また57キロ級では、長野県出身で2017年に国籍を父と同じカナダに変えた出口クリスタが大会3連覇を果たした。決勝では、リオデジャネイロ五輪銀メダリストのドルジスレン(モンゴル)に巴投げで技ありを奪い、優勢勝ちした。出口は2018年の世界選手権も制しており、東京五輪でも日本勢の前に立ちはだかることが予想される。

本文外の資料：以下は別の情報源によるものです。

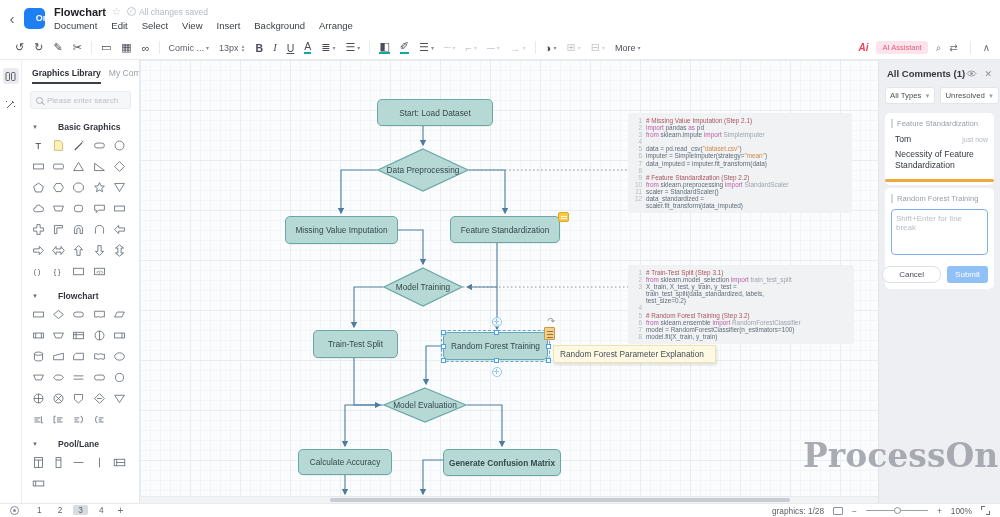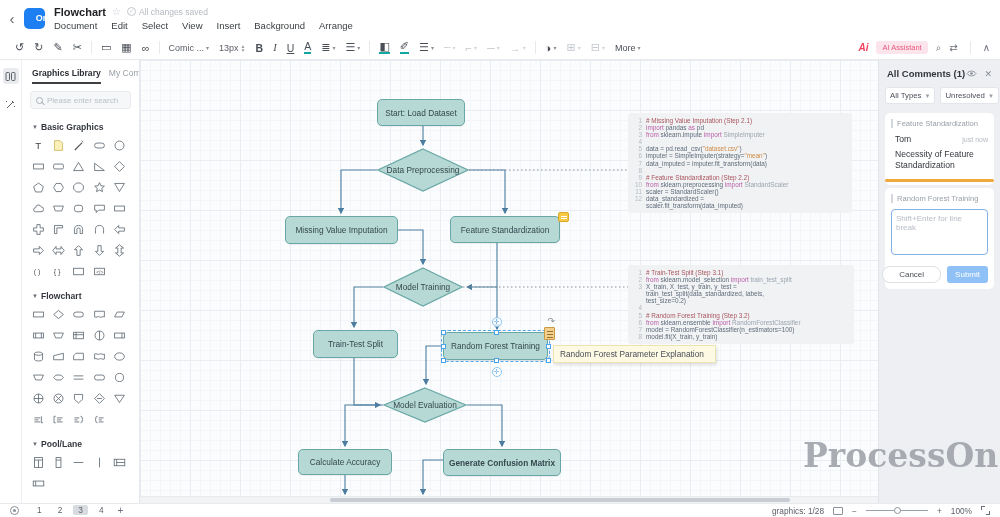--- a/index.html
+++ b/index.html
@@ -649,7 +649,7 @@
       </g>
     </svg>
     <div id="nodes">
-        <div class="node rounded" style="left: 237px; top: 39px; width: 88px; height: 27px;">Start: Load Dataset</div>
+        <div class="node rounded" style="left: 237px; top: 39px; width: 116px; height: 27px;">Start: Load Dataset</div>
         <div class="node diamond" style="left: 237px; top: 88px; width: 92px; height: 44px;">
           <svg viewBox="0 0 92 44" preserveAspectRatio="none">
             <polygon points="46,1 91,22 46,43 1,22" fill="#b7d9d6" stroke="#68a7a5" stroke-width="1.2"></polygon>

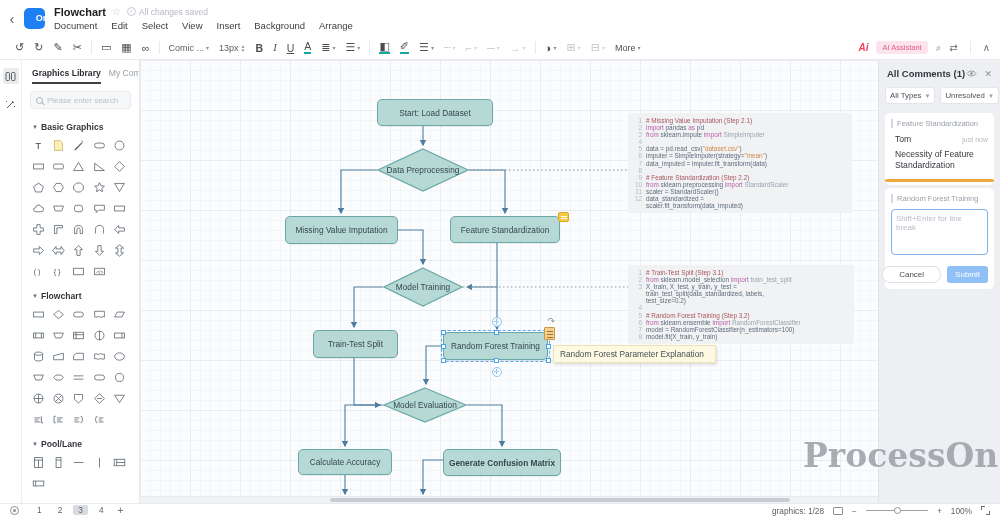--- a/index.html
+++ b/index.html
@@ -54,7 +54,7 @@
   .searchbox input::placeholder{color:#b9bfc7;}
   .mag{position:relative;width:7px;height:7px;border:1px solid #a9afb8;border-radius:50%;flex:none;}
   .mag::after{content:"";position:absolute;width:4px;height:1px;background:#a9afb8;transform:rotate(45deg);right:-3px;bottom:-1px;}
-  .section-title{display:flex;align-items:center;gap:3px;font-size:8.6px;font-weight:bold;color:#33373d;padding:6px 10px 4px;cursor:pointer;}
+  .section-title{display:flex;align-items:center;gap:20px;font-size:8.6px;font-weight:bold;color:#33373d;padding:6px 10px 4px;cursor:pointer;}
   .section-title .car{font-size:6px;color:#6a707a;}
   .shape-grid{display:grid;grid-template-columns:repeat(5,1fr);row-gap:6px;padding:2px 8px 6px;}
   .shape-cell{width:17px;height:15px;display:flex;align-items:center;justify-content:center;cursor:pointer;}

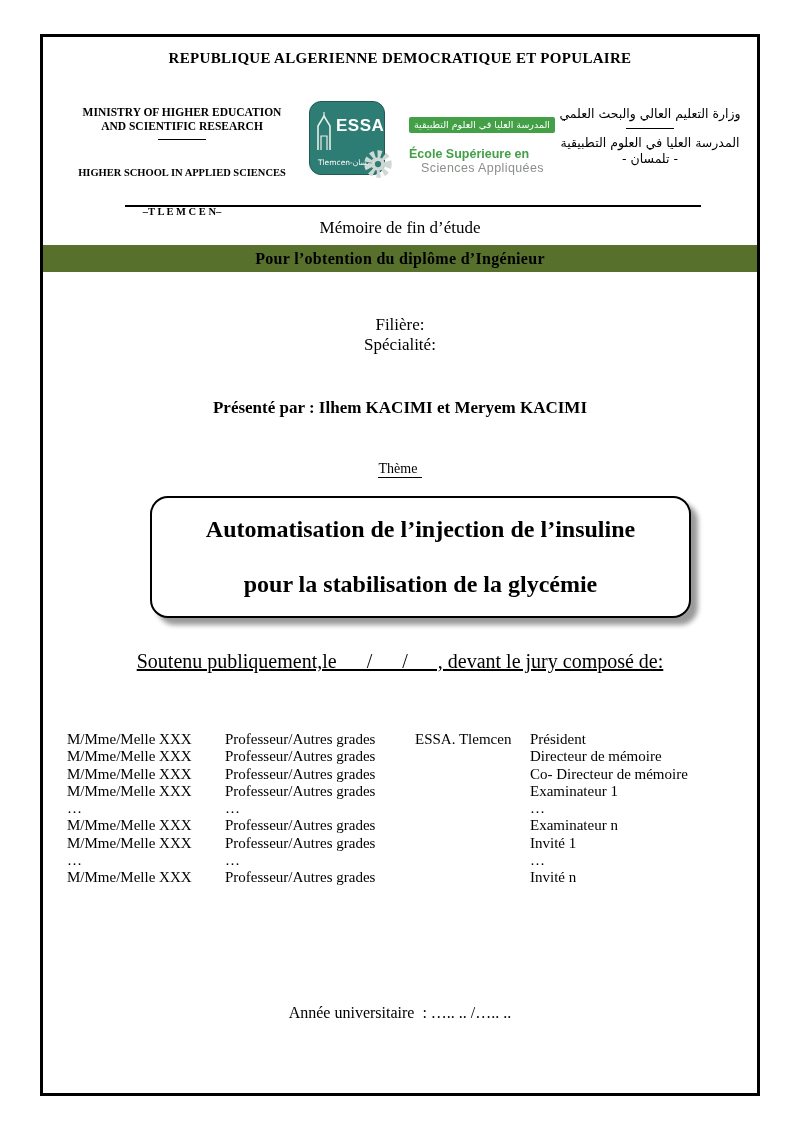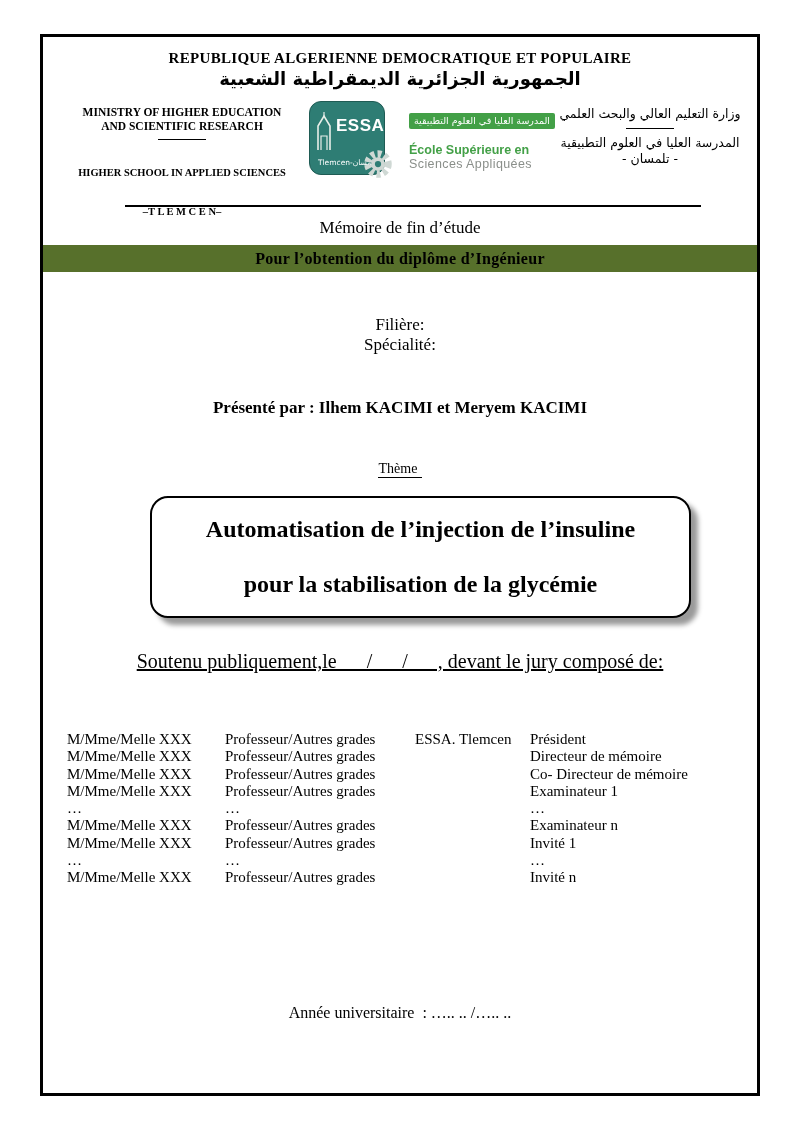--- a/index.html
+++ b/index.html
@@ -87,7 +87,6 @@
 <div class="frame">
 
   <div class="abs republic-fr">REPUBLIQUE ALGERIENNE DEMOCRATIQUE ET POPULAIRE</div>
-  <div class="abs republic-ar ar">الجمهورية الجزائرية الديمقراطية الشعبية</div>
 
   <div class="header-row">
     <div class="h-left">

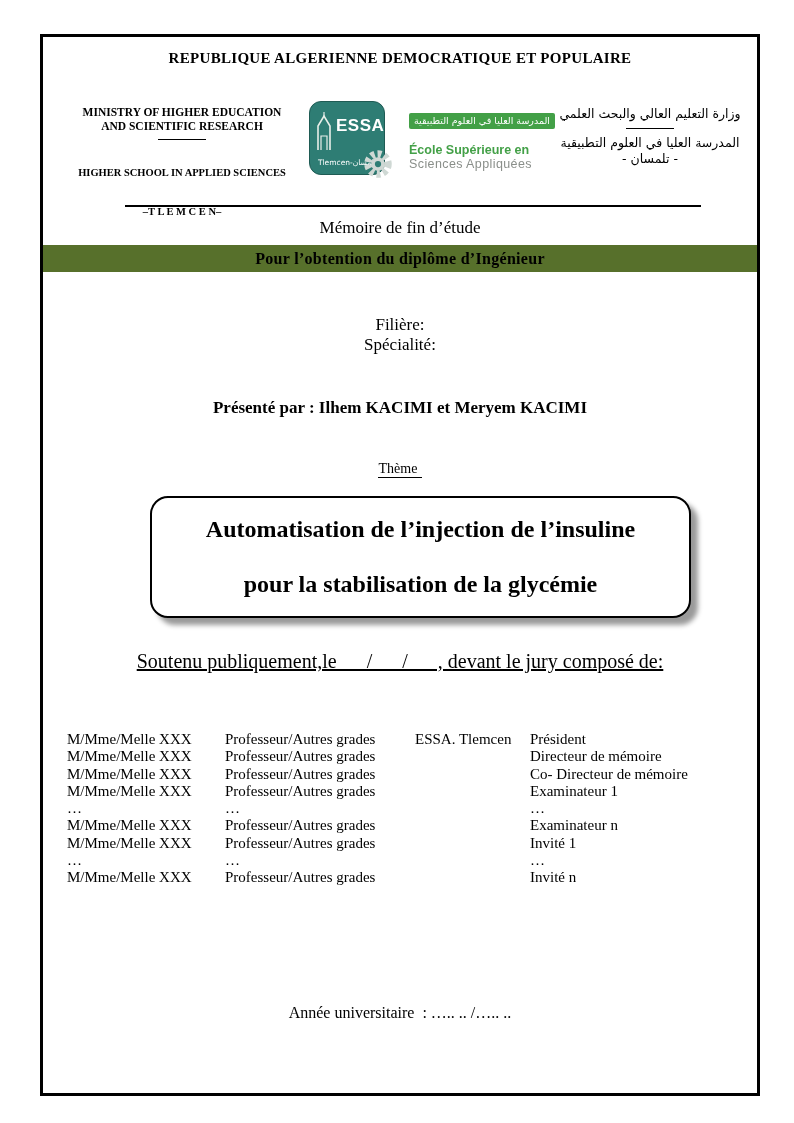--- a/index.html
+++ b/index.html
@@ -26,7 +26,7 @@
   .header-row { position: absolute; top: 62px; left: 12px; right: 12px; display: flex; align-items: flex-start; }
   .h-left  { width: 262px; text-align: center; padding-top: 7px; }
   .h-right { width: 196px; text-align: center; padding-top: 7px; }
-  .h-center{ flex: 1; display: flex; justify-content: center; gap: 24px; padding-top: 2px; }
+  .h-center{ flex: 1; display: flex; justify-content: center; gap: 24px; padding-top: 2px; align-items: flex-end; }
   .min-line { font-weight: bold; font-size: 11.5px; line-height: 13.5px; }
   .sch-line { font-weight: bold; font-size: 10.5px; line-height: 13px; margin-top: 26px; }
   .h-div { width: 48px; height: 1px; background: #000; margin: 6px auto; }

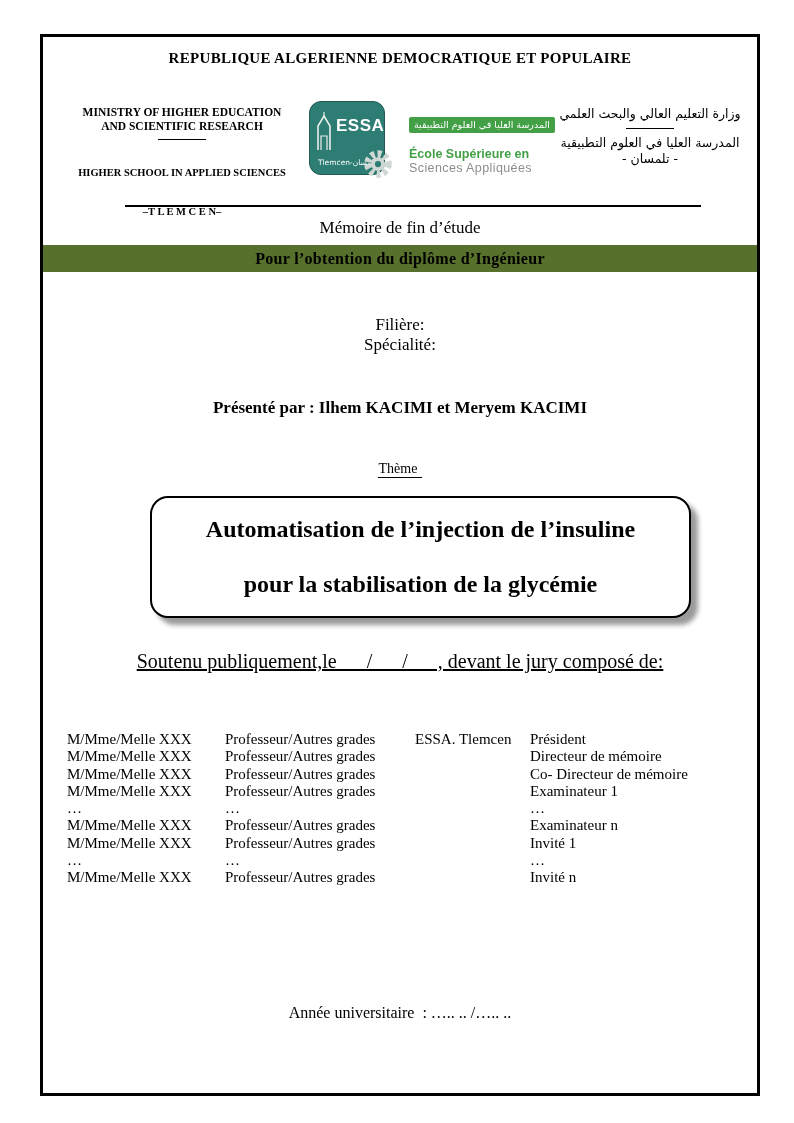--- a/index.html
+++ b/index.html
@@ -46,7 +46,7 @@
   .logo-textstack { padding-top: 9px; text-align: left; }
   .pill { display: inline-block; background: var(--logo-green, #43a047); color: #fff; font-family: "DejaVu Sans", sans-serif; font-size: 9.5px; padding: 2px 5px 3px; border-radius: 2px; direction: rtl; white-space: nowrap; }
   .fr1 { color: var(--logo-green, #43a047); font-family: "Liberation Sans", sans-serif; font-weight: bold; font-size: 12.5px; margin-top: 14px; }
-  .fr2 { color: var(--logo-gray, #8a8f8a); font-family: "Liberation Sans", sans-serif; font-size: 12.5px; letter-spacing: .4px; }
+  .fr2 { color: var(--logo-gray, #8a8f8a); font-family: "Liberation Sans", sans-serif; font-size: 12.5px; letter-spacing: .4px; margin-left: 12px; }
 
   .rule { position: absolute; top: 168px; left: 82px; width: 576px; height: 2px; background: #000; }
 

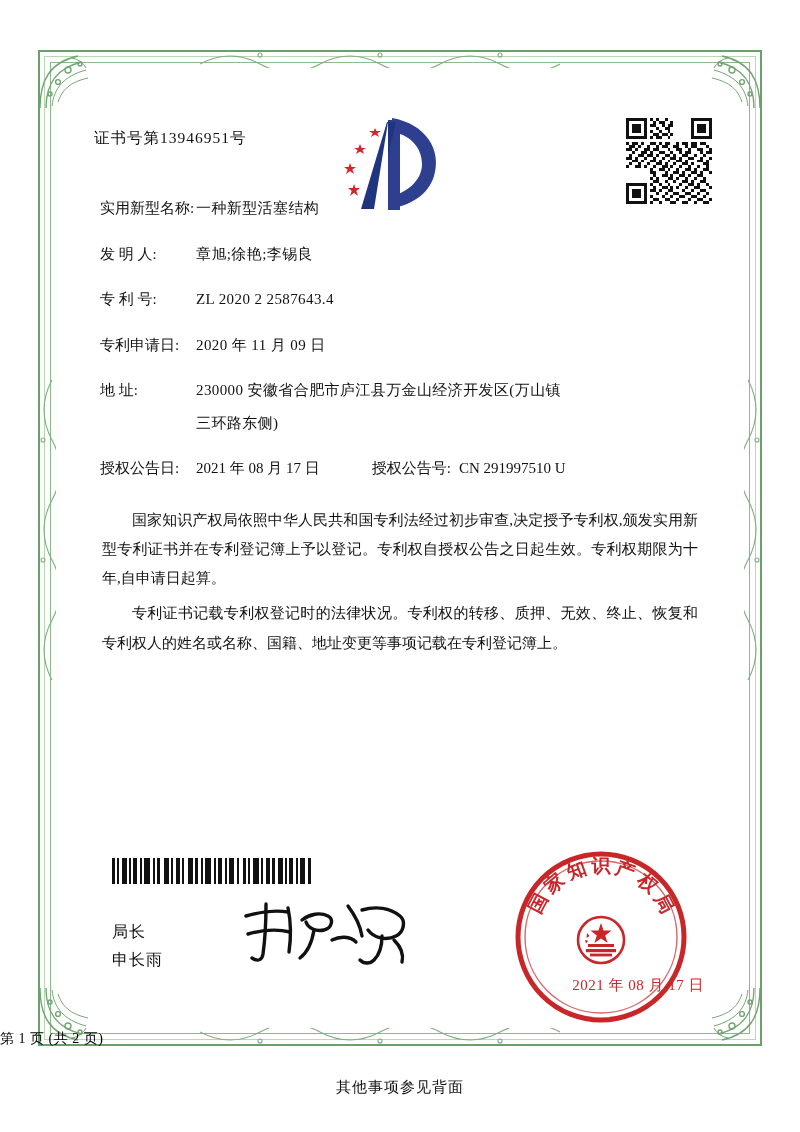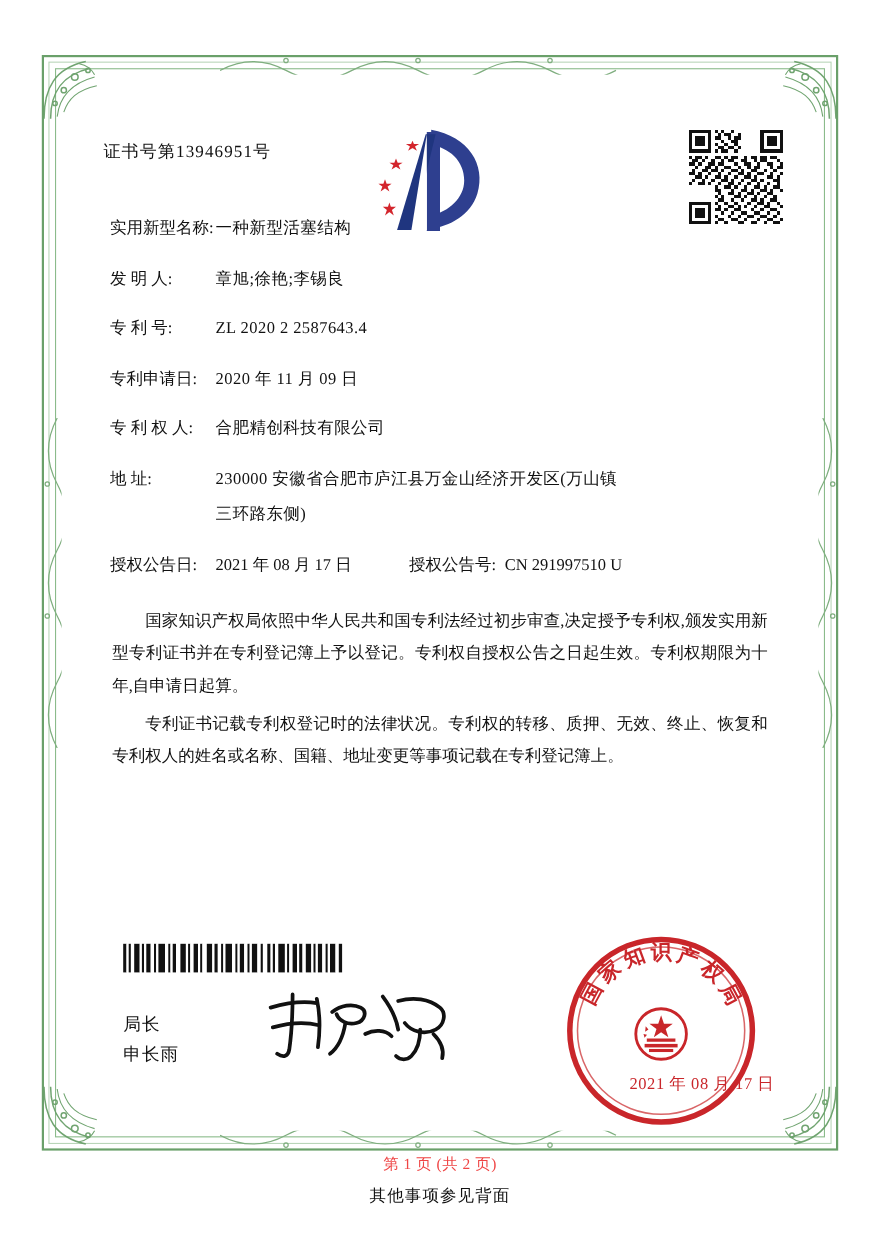--- a/index.html
+++ b/index.html
@@ -529,10 +529,6 @@
         <div class="fvalue">2020 年 11 月 09 日</div>
       </div>
 
-      <div class="frow">
-        <div class="flabel">专 利 权 人:</div>
-        <div class="fvalue">合肥精创科技有限公司</div>
-      </div>
 
       <div class="frow">
         <div class="flabel">地 址:</div>

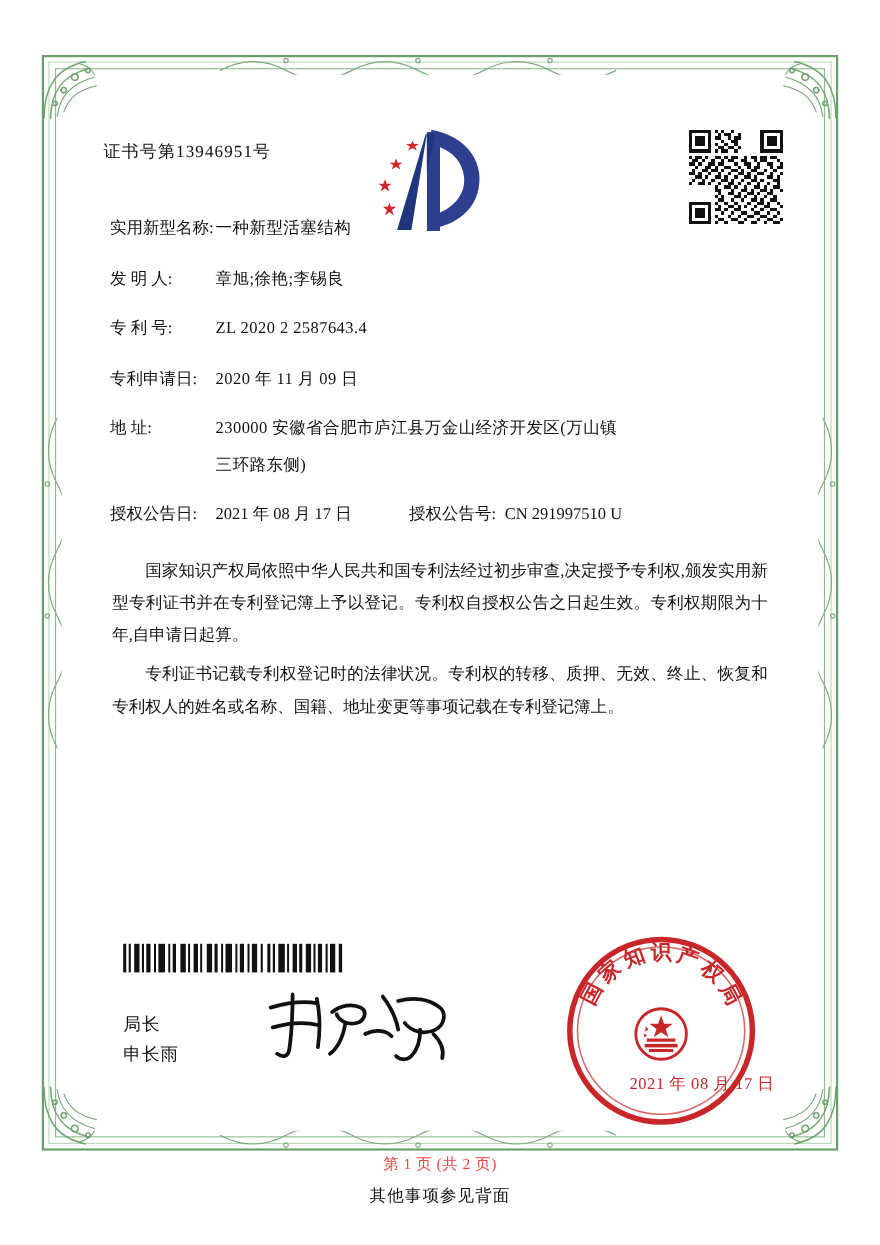--- a/index.html
+++ b/index.html
@@ -160,9 +160,9 @@
 
   .page-num{
     position:absolute;left:0;right:0;top:1030px;
-    text-align:center;
-    font-family:"Liberation Serif","DejaVu Serif",serif;
-    font-size:14px;color:#ef4444;letter-spacing:.5px;margin-top:20px;
+    text-align:left;
+    font-family:"Liberation Serif","DejaVu Serif",serif;
+    font-size:14px;color:#000000;letter-spacing:.5px;
   }
   .footnote{
     position:absolute;left:0;right:0;top:1078px;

女子70キロ級の大野陽子(左から2人目)は新添左季との決勝戦に勝利し、GS大阪に続く優勝を果たしている
女子70キロ級の大野陽子(左から2人目)は新添左季との決勝戦に勝利し、GS大阪に続く優勝を果たしている女子70キロ級の大野陽子(左から2人目)は新添左季との決勝戦に勝利し、GS大阪に続く優勝を果たしている

永山竜樹か高藤直寿か、男子60キロ級の代表争いが白熱

東京五輪の日本代表は、2019年11月のGS大阪終了時点で女子78キロ超級の素根輝(そね・あきら)のみが内定している。

次の選考基準としては、昨年12月のワールドマスターズ、今回のGSパリ、そして2月下旬に開催されるGSデュッセルドルフの3大会を終えた時点で、強化委員会の3分の2以上の賛成を得られれば代表が決まる。

男子60キロ級の永山竜樹は世界ランキング1位ながら、オリンピックの選考では2017年、2018年の世界選手権王者、高藤直寿(たかとう・なおひさ)を追う立場にある。ワールドマスターズに続く今大会の優勝により、1枠をめぐる代表争いはますます混戦模様となった。

また、影浦が銀メダルを獲得した男子100キロ超級は、リオデジャネイロ五輪銀メダリストの原沢久喜(はらさわ・ひさよし)が最有力候補となっている。

約10年ぶりの黒星を喫したリネールは原沢がリオデジャネイロ五輪の決勝で敗れた相手。そのリネールを倒したことは影浦にとって選考における重要な判断材料となると見込まれる。しかし、優勝にあと一歩届かず、影浦にとっては悔いの残る大会となった。

2月下旬にドイツで行われるGSデュッセルドルフでは、代表争いの最激戦区と目される男子66キロ級の丸山城志郎や阿部一二三らの出場も予想される。柔道は東京五輪でのメダル複数獲得が期待される競技だけに、代表争いも最後まで目が離せない。